Introduction Artificial intelligence (AI) is evolving to understand not just words, but also emotions, responding with a human touch. This sophisticated interaction is crucial in the rapidly advancing field of AI and natural language processing. Th

12 Best AI Tools for Data Science Workflow - Analytics VidhyaApr 19, 2025 am 11:31 AM

Introduction In today's data-centric world, leveraging advanced AI technologies is crucial for businesses seeking a competitive edge and enhanced efficiency. A range of powerful tools empowers data scientists, analysts, and developers to build, depl

AV Byte: OpenAI's GPT-4o Mini and Other AI InnovationsApr 19, 2025 am 11:30 AM

This week's AI landscape exploded with groundbreaking releases from industry giants like OpenAI, Mistral AI, NVIDIA, DeepSeek, and Hugging Face. These new models promise increased power, affordability, and accessibility, fueled by advancements in tr

Perplexity's Android App Is Infested With Security Flaws, Report FindsApr 19, 2025 am 11:24 AM

But the company’s Android app, which offers not only search capabilities but also acts as an AI assistant, is riddled with a host of security issues that could expose its users to data theft, account takeovers and impersonation attacks from malicious

Everyone's Getting Better At Using AI: Thoughts On Vibe CodingApr 19, 2025 am 11:17 AM

You can look at what’s happening in conferences and at trade shows. You can ask engineers what they’re doing, or consult with a CEO. Everywhere you look, things are changing at breakneck speed. Engineers, and Non-Engineers What’s the difference be

Rocket Launch Simulation and Analysis using RocketPy - Analytics VidhyaApr 19, 2025 am 11:12 AM

Simulate Rocket Launches with RocketPy: A Comprehensive Guide This article guides you through simulating high-power rocket launches using RocketPy, a powerful Python library. We'll cover everything from defining rocket components to analyzing simula

See all articles

Hot AI Tools

Undresser.AI Undress

AI-powered app for creating realistic nude photos

AI Clothes Remover

Online AI tool for removing clothes from photos.

Undress AI Tool

Undress images for free

Clothoff.io

AI clothes remover

AI Hentai Generator

Generate AI Hentai for free.

Hot Article

Assassin's Creed Shadows: Seashell Riddle Solution

3 weeks agoByDDD

What's New in Windows 11 KB5054979 & How to Fix Update Issues

2 weeks agoByDDD

Where to find the Crane Control Keycard in Atomfall

3 weeks agoByDDD

Saving in R.E.P.O. Explained (And Save Files)

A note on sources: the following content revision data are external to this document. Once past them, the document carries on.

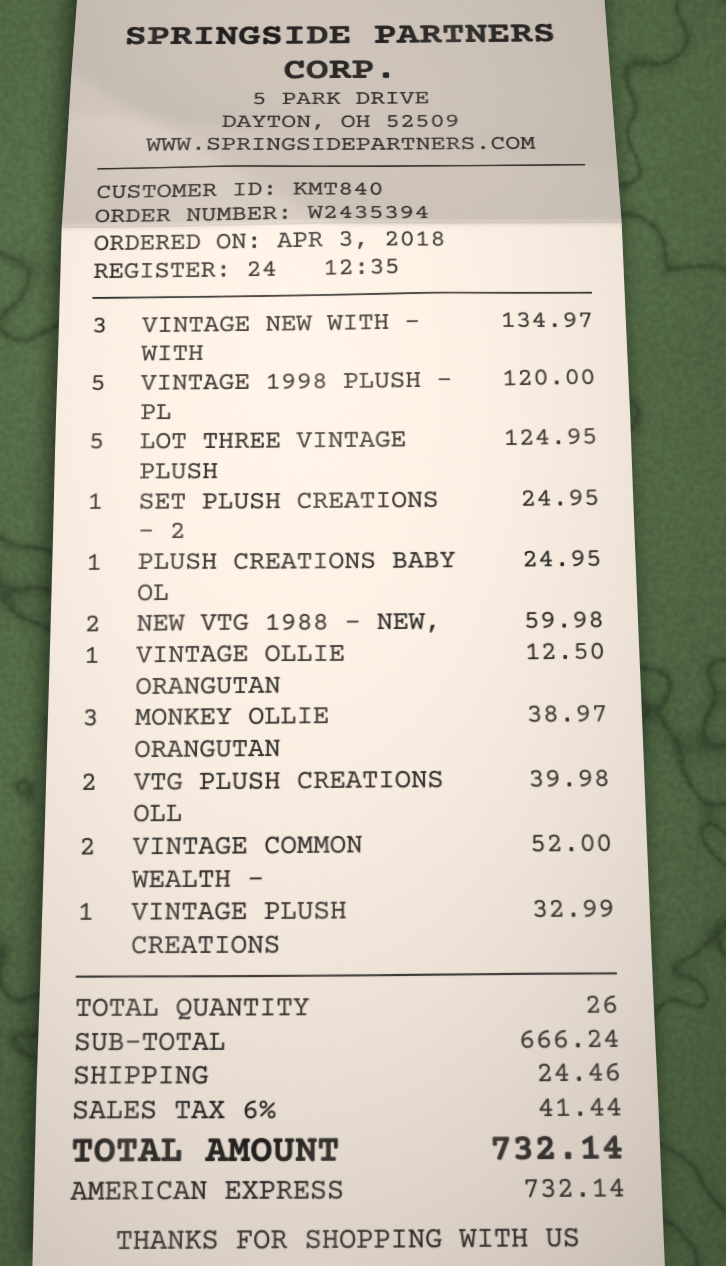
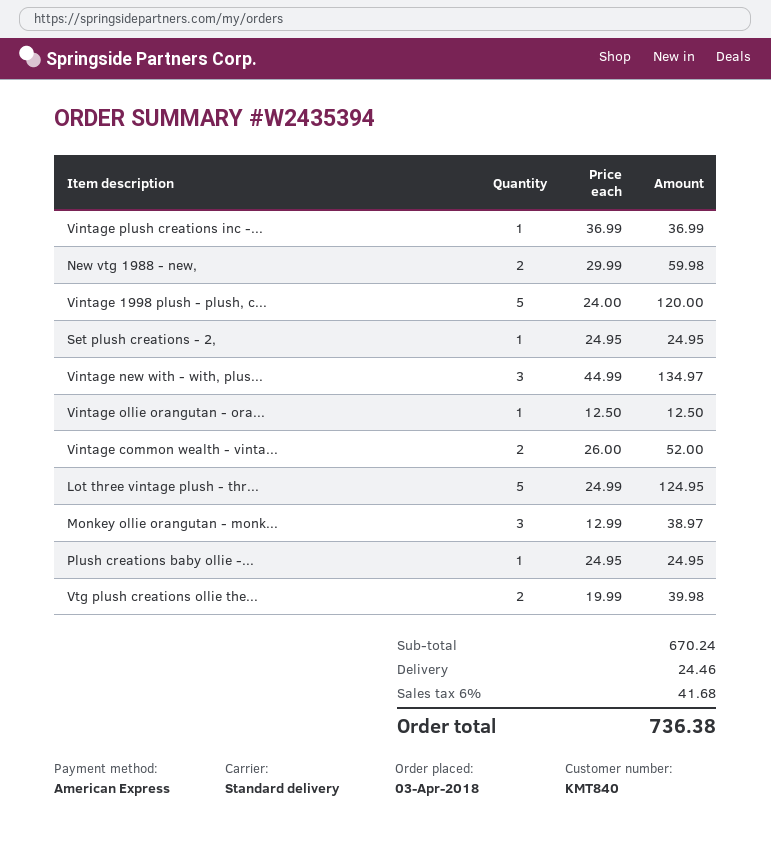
VINTAGE PLUSH CREATIONS: 1 for 32.99 -> 1 for 36.99
subtotal: 666.24 -> 670.24
tax: 6% = 41.44 -> 6% = 41.68
total: 732.14 -> 736.38

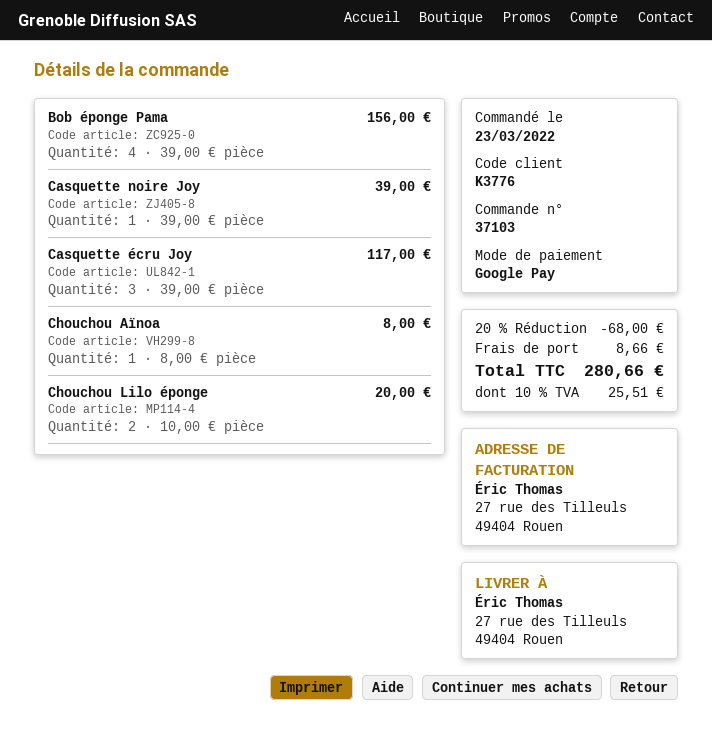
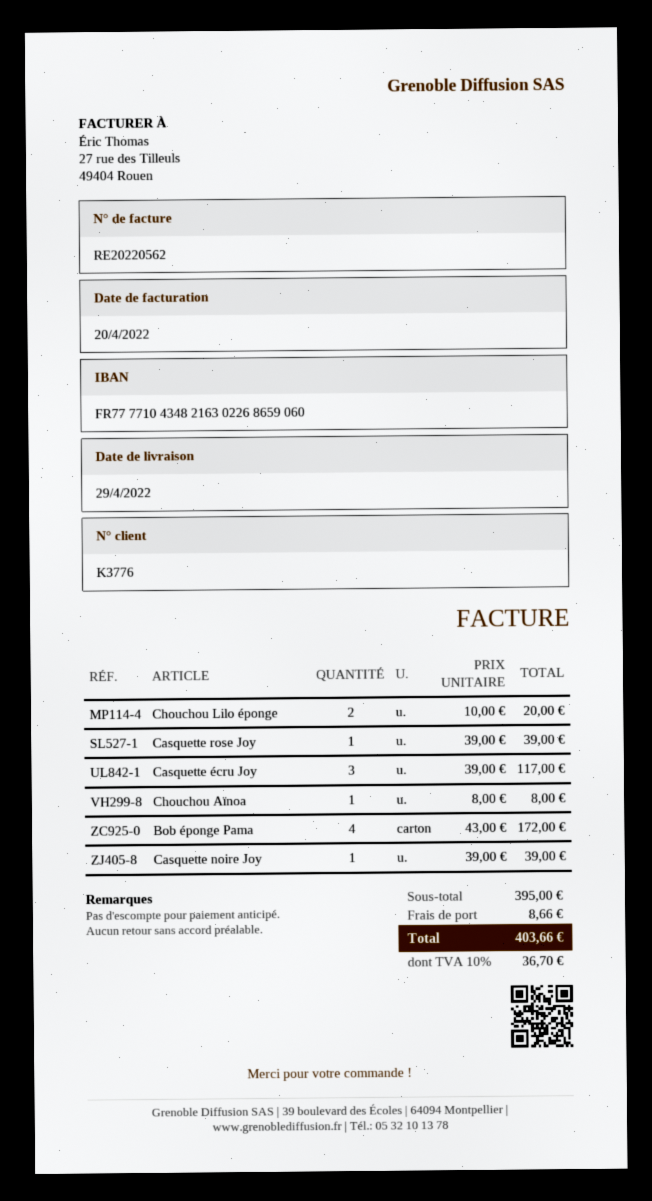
Bob éponge Pama: 4 x 39.00 = 156.00 -> 4 x 43.00 = 172.00
Casquette rose Joy: none -> 1 x 39.00 = 39.00
discount: 20% = 68.00 -> none
tax: 10% = 25.51 -> 10% = 36.70
total: 280.66 -> 403.66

1 months agoBy尊渡假赌尊渡假赌尊渡假赌

Assassin's Creed Shadows - How To Find The Blacksmith And Unlock Weapon And Armour Customisation

4 weeks agoByDDD

Hot Tools

SecLists

SecLists is the ultimate security tester's companion. It is a collection of various types of lists that are frequently used during security assessments, all in one place. SecLists helps make security testing more efficient and productive by conveniently providing all the lists a security tester might need. List types include usernames, passwords, URLs, fuzzing payloads, sensitive data patterns, web shells, and more. The tester can simply pull this repository onto a new test machine and he will have access to every type of list he needs.